Réformes sur les armes à feu
Les attaquants, Naveed Akram et son père Sajid, sont accusés d'avoir tué quinze personnes lors de cet attentat, le plus meurtrier en Australie depuis trois décennies. Akram, actuellement incarcéré, fait face à plusieurs inculpations, y compris pour actes de terrorisme. Malgré les allégations selon lesquelles l'attaque serait inspirée par l'idéologie du groupe terroriste État Islamique (EI), les autorités précisent que les assaillants n'étaient pas liés à une organisation terroriste active.
Cet événement tragique a provoqué une onde de choc au sein de la communauté juive et a relancé le débat sur l'antisémitisme en Australie, suscitant une colère face à l'incapacité à garantir la sécurité des citoyens juifs.
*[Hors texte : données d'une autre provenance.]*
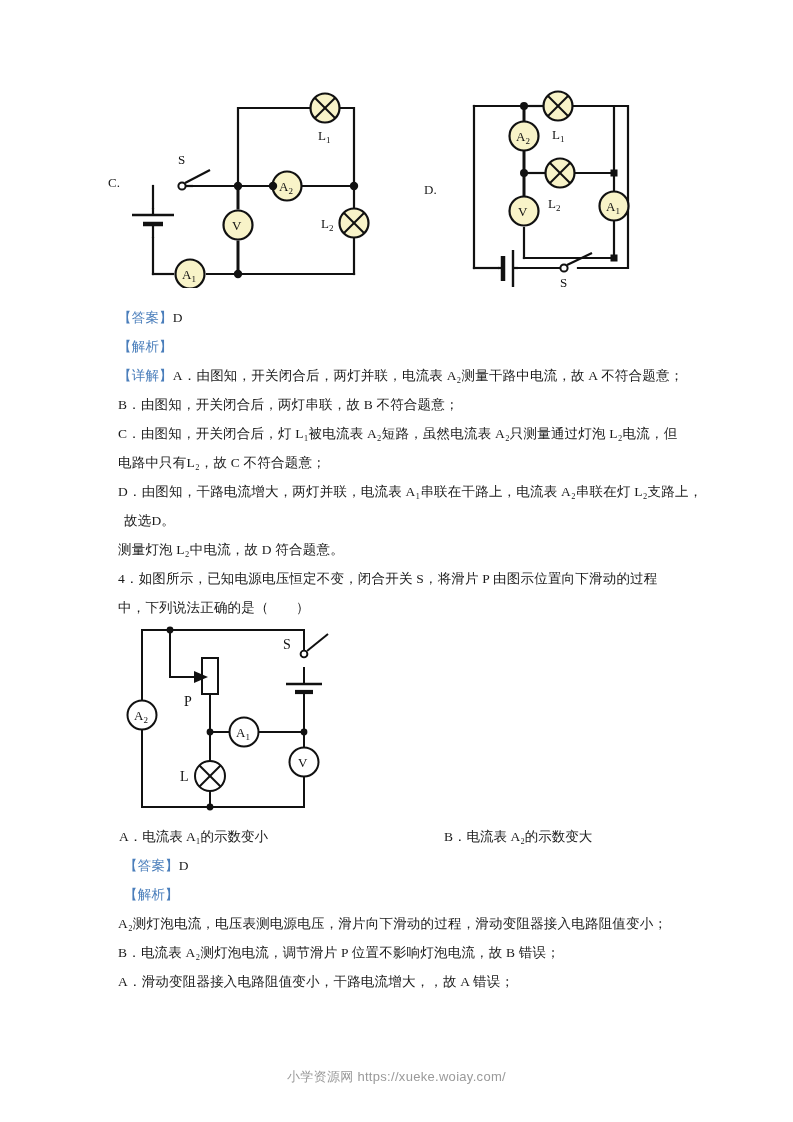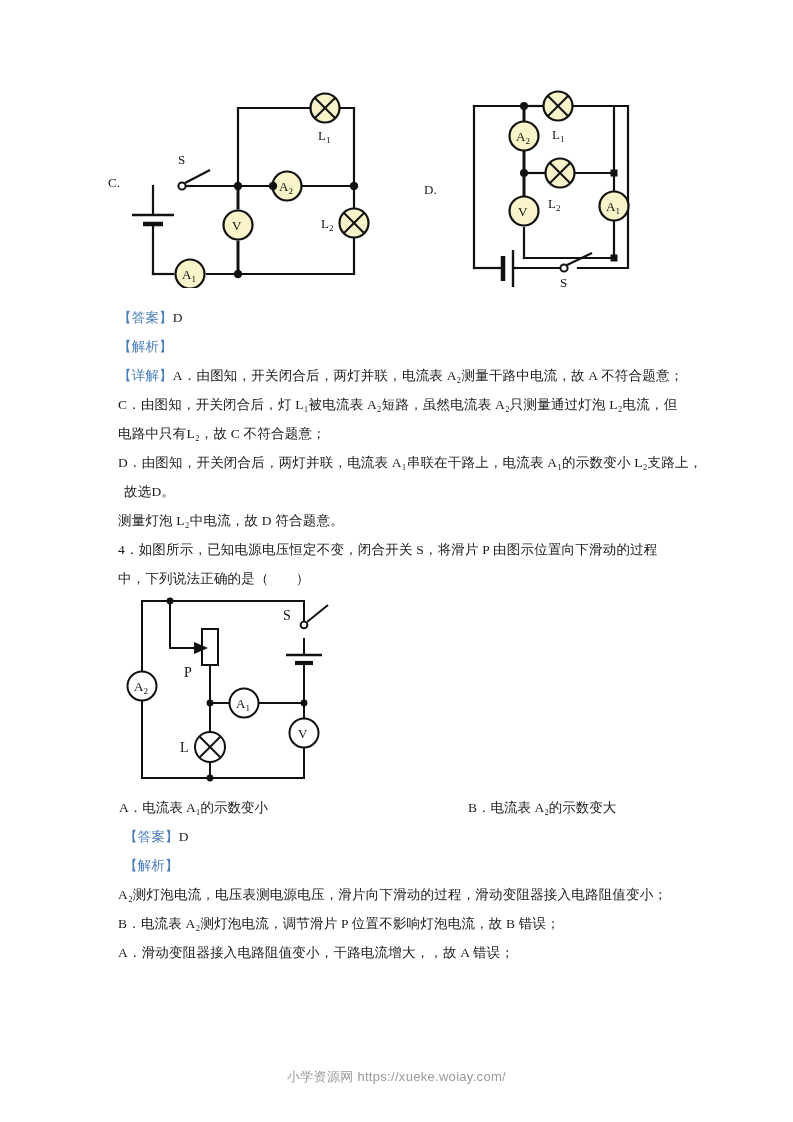"B．由图知，开关闭合后，两灯串联，故 B 不符合题意；" p.line { html: none -> <p>B．由图知，开关闭合后，两灯串联，故 B 不符合题意；</p> }
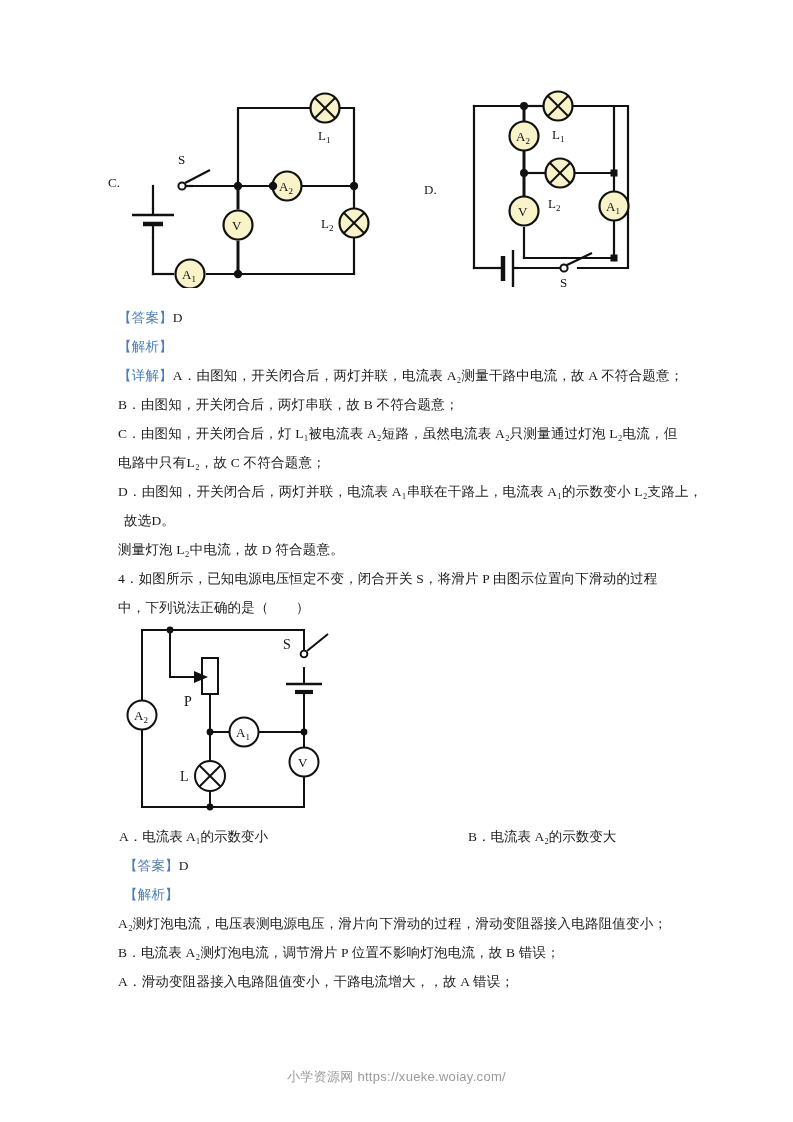"D．由图知，开关闭合后，两灯并联，电流表 A₁串联在干路上，电流表" p.line { text: 开关闭合后，两灯并联，电流表 A₁串联在干路上，电流表 A₁的示数变小 -> 干路电流增大，两灯并联，电流表 A₁串联在干路上，电流表 A₂串联在灯 }
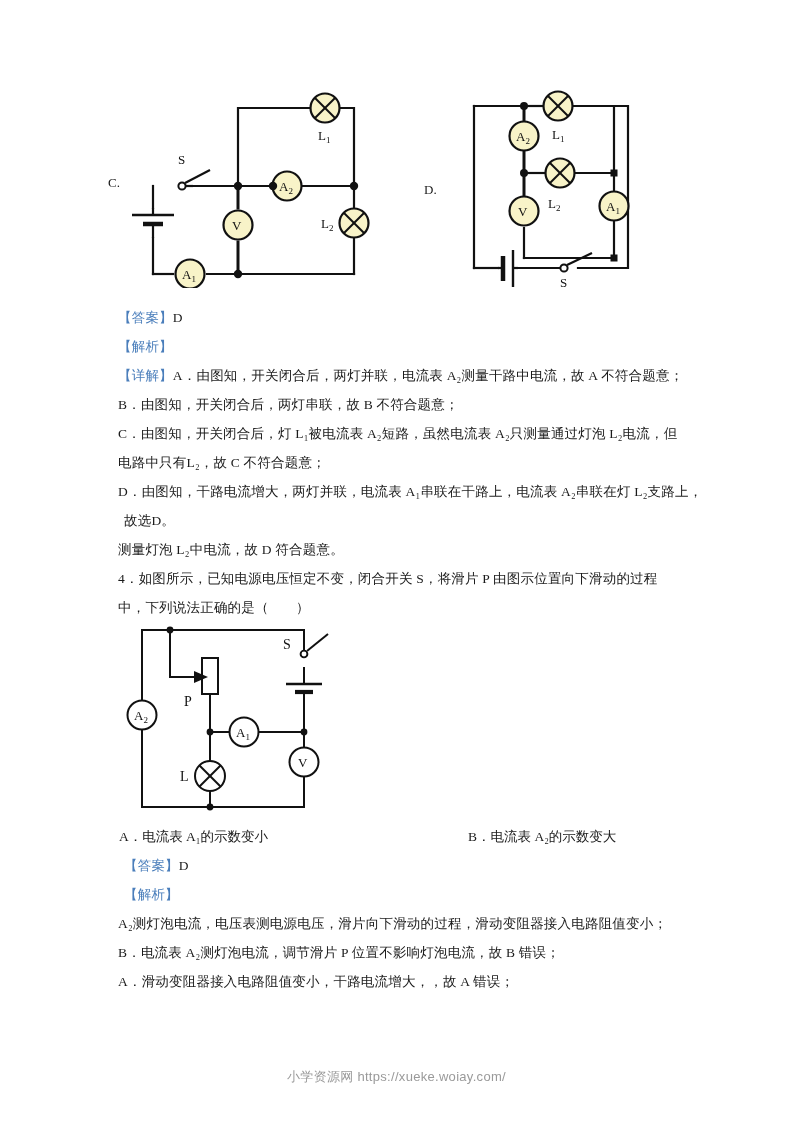"B．电流表 A₂的示数变大" .opts .col-b { left: 350px -> 326px }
En réponse, le gouvernement a proposé un programme de rachat d'armes à feu, mais peine à rallier le soutien des États et territoires.
Les auditions de la commission d'enquête, présidée par Virginia Bell, une ancienne juge respectée, se poursuivent, promettant d'explorer en profondeur les manquements éventuels et de proposer des réponses concrètes aux défis de la sécurité nationale.